问题
I have a need to create an integer value to a specific power (that's not the correct term, but basically I need to create 10, 100, 1000, etc.) The "power" will be specified as a function parameter. I came up with a solution but MAN does it feel hacky and wrong. I'd like to learn a better way if there is one, maybe one that isn't string based? Also, eval() is not an option.
Here is what I have at this time:
function makeMultiplierBase(precision)
{
var numToParse = '1';
for(var i = 0; i < precision; i++)
{
numToParse += '0';
}
return parseFloat(numToParse);
}
I also just came up with this non-string based solution, but still seems hacky due to the loop:
function a(precision)
{
var tmp = 10;
for(var i = 1; i < precision; i++)
{
tmp *= 10;
}
return tmp;
}
BTW, I needed to do this to create a rounding method for working with currency. I had been using var formatted = Math.round(value * 100) / 100
but this code was showing up all over the place and I wanted to have a method take care of the rounding to a specific precision so I created this
if(!Math.roundToPrecision)
{
Math.roundToPrecision = function(value, precision)
{
Guard.NotNull(value, 'value');
b = Math.pow(10, precision);
return Math.round(value * b) / b;
}
}
Thought I'd include this here as it's proven to be handy already.
回答1:
In ES5 and earlier, use Math.pow:
var result = Math.pow(10, precision);
var precision = 5;
var result = Math.pow(10, precision);
console.log(result);In ES2016 and later, use the exponentiation operator:
let result = 10 ** precision;
let precision = 5;
let result = 10 ** precision;
console.log(result);回答2:
Why not:
function precision(x) {
return Math.pow(10, x);
}
回答3:
if all you need to do is raise 10 to different powers, or any base to any power why not use the built in Math.pow(10,power); unless you have soe specific need to reason to reinvent the wheel
回答4:
This has the same result as your function, but i still don't understand the application/intention.
function makeMultiplierBase(precision,base){
return Math.pow(base||10,precision);
}
回答5:
For powers at 10³³ and above, Math.pow() may lose precision. For example:
Math.pow(10, 33); //-> 1.0000000000000001e+33
Math.pow(10, 34); //-> 1.0000000000000001e+34
Math.pow(10, 35); //-> 1e+35
Math.pow(10, 36); //-> 1e+36
Math.pow(10, 37); //-> 1.0000000000000001e+37
While not an everyday problem that you may run into in JavaScript, it could be quite troublesome in some situations, particularly with comparison operators.

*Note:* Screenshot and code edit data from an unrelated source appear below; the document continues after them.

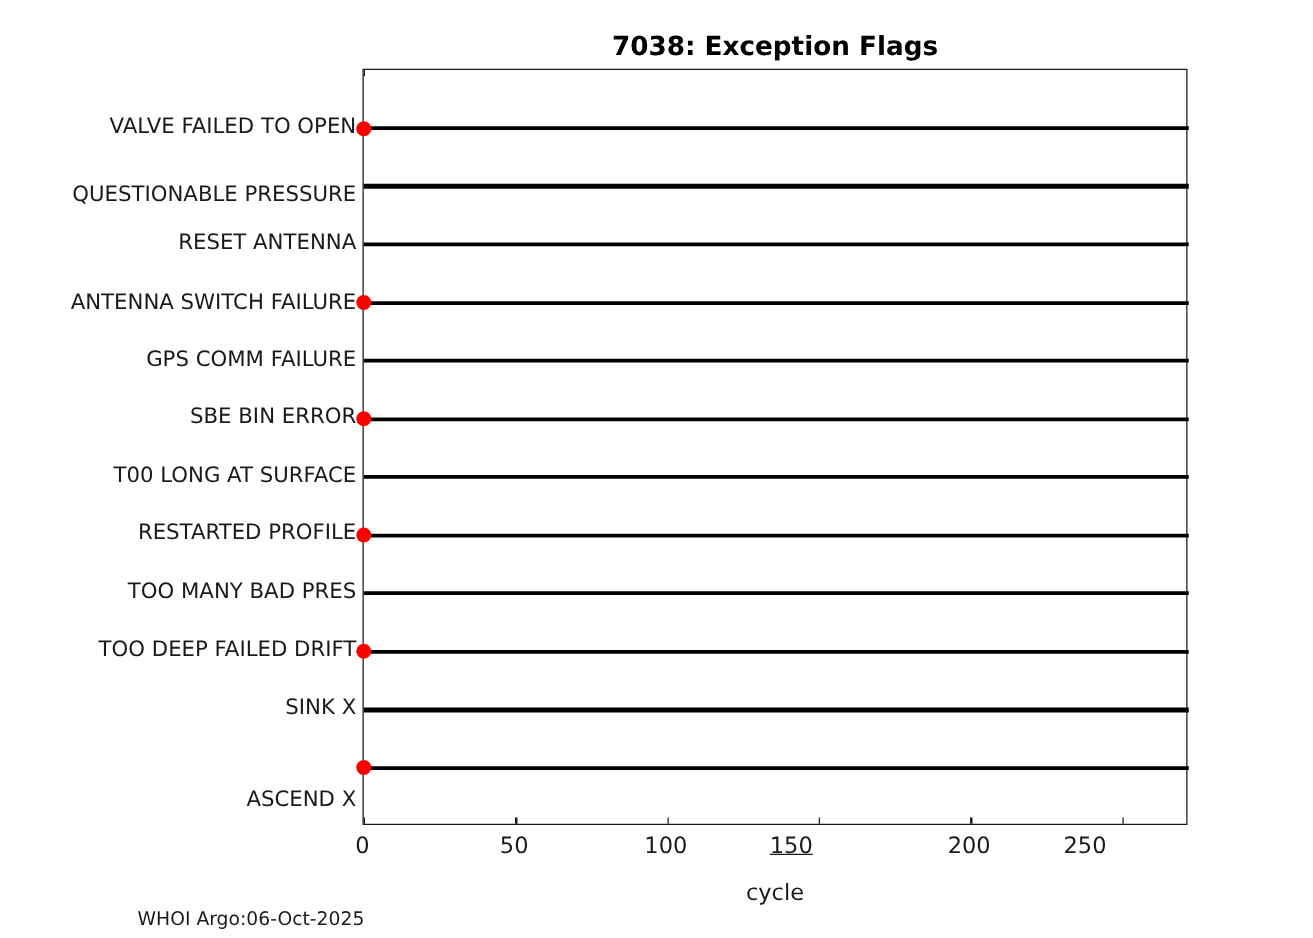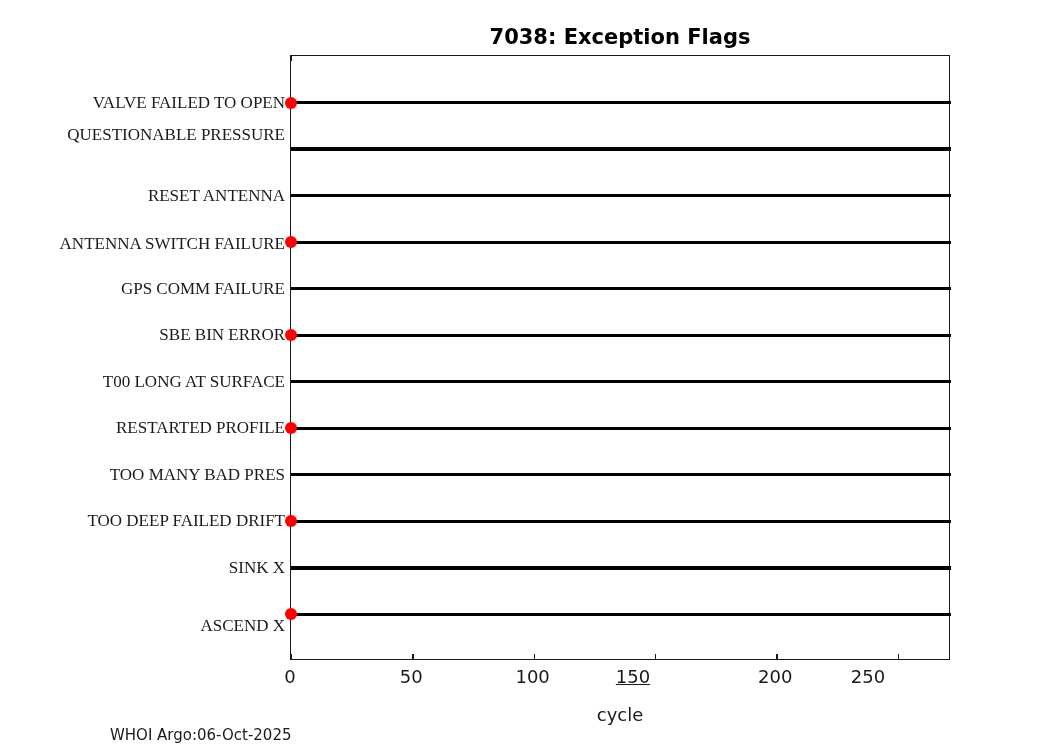"VALVE FAILED TO OPEN" .ylabel { font-family: Liberation Serif, serif -> none }
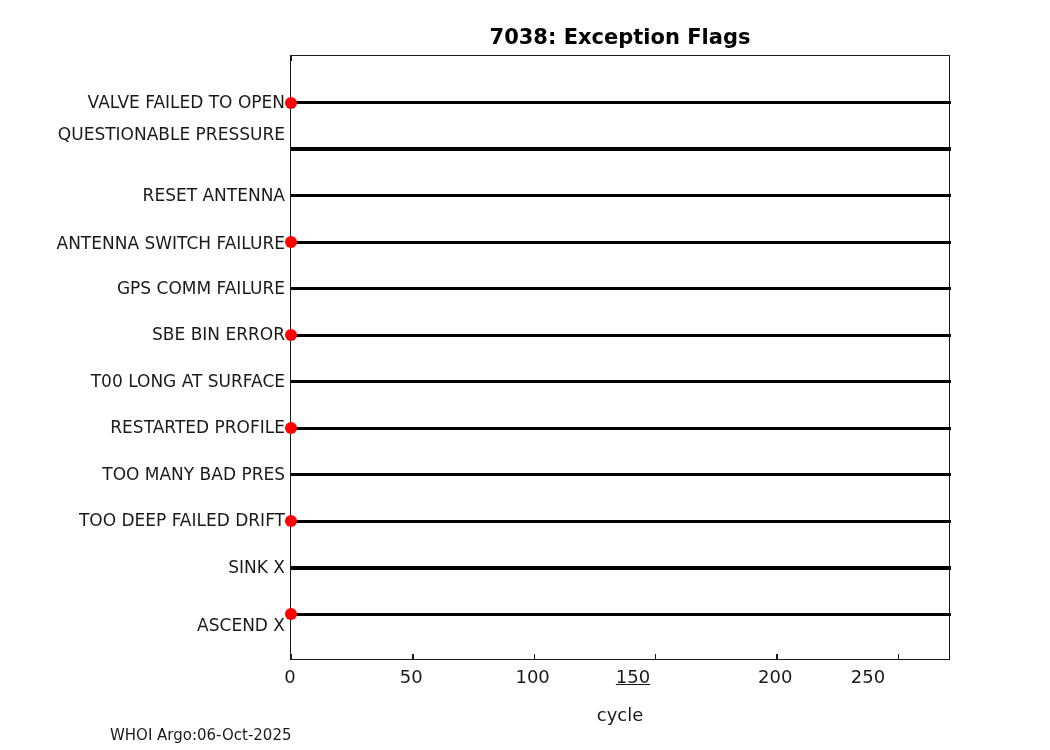"QUESTIONABLE PRESSURE" div.ylabel { top: 134px -> 156px }
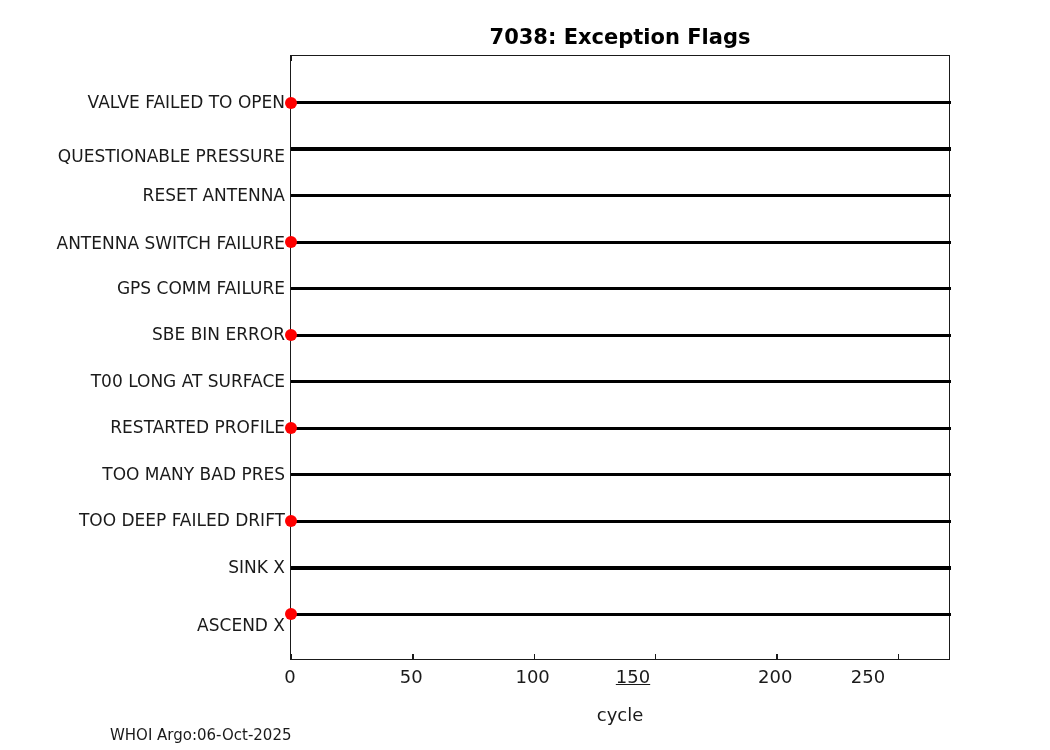"ASCEND X" div.ylabel { top: 625px -> 640px }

One example is Google's log10Floor() function from the Closure Library:
/**
* Returns the precise value of floor(log10(num)).
* Simpler implementations didn't work because of floating point rounding
* errors. For example
* <ul>
* <li>Math.floor(Math.log(num) / Math.LN10) is off by one for num == 1e+3.
* <li>Math.floor(Math.log(num) * Math.LOG10E) is off by one for num == 1e+15.
* <li>Math.floor(Math.log10(num)) is off by one for num == 1e+15 - 1.
* </ul>
* @param {number} num A floating point number.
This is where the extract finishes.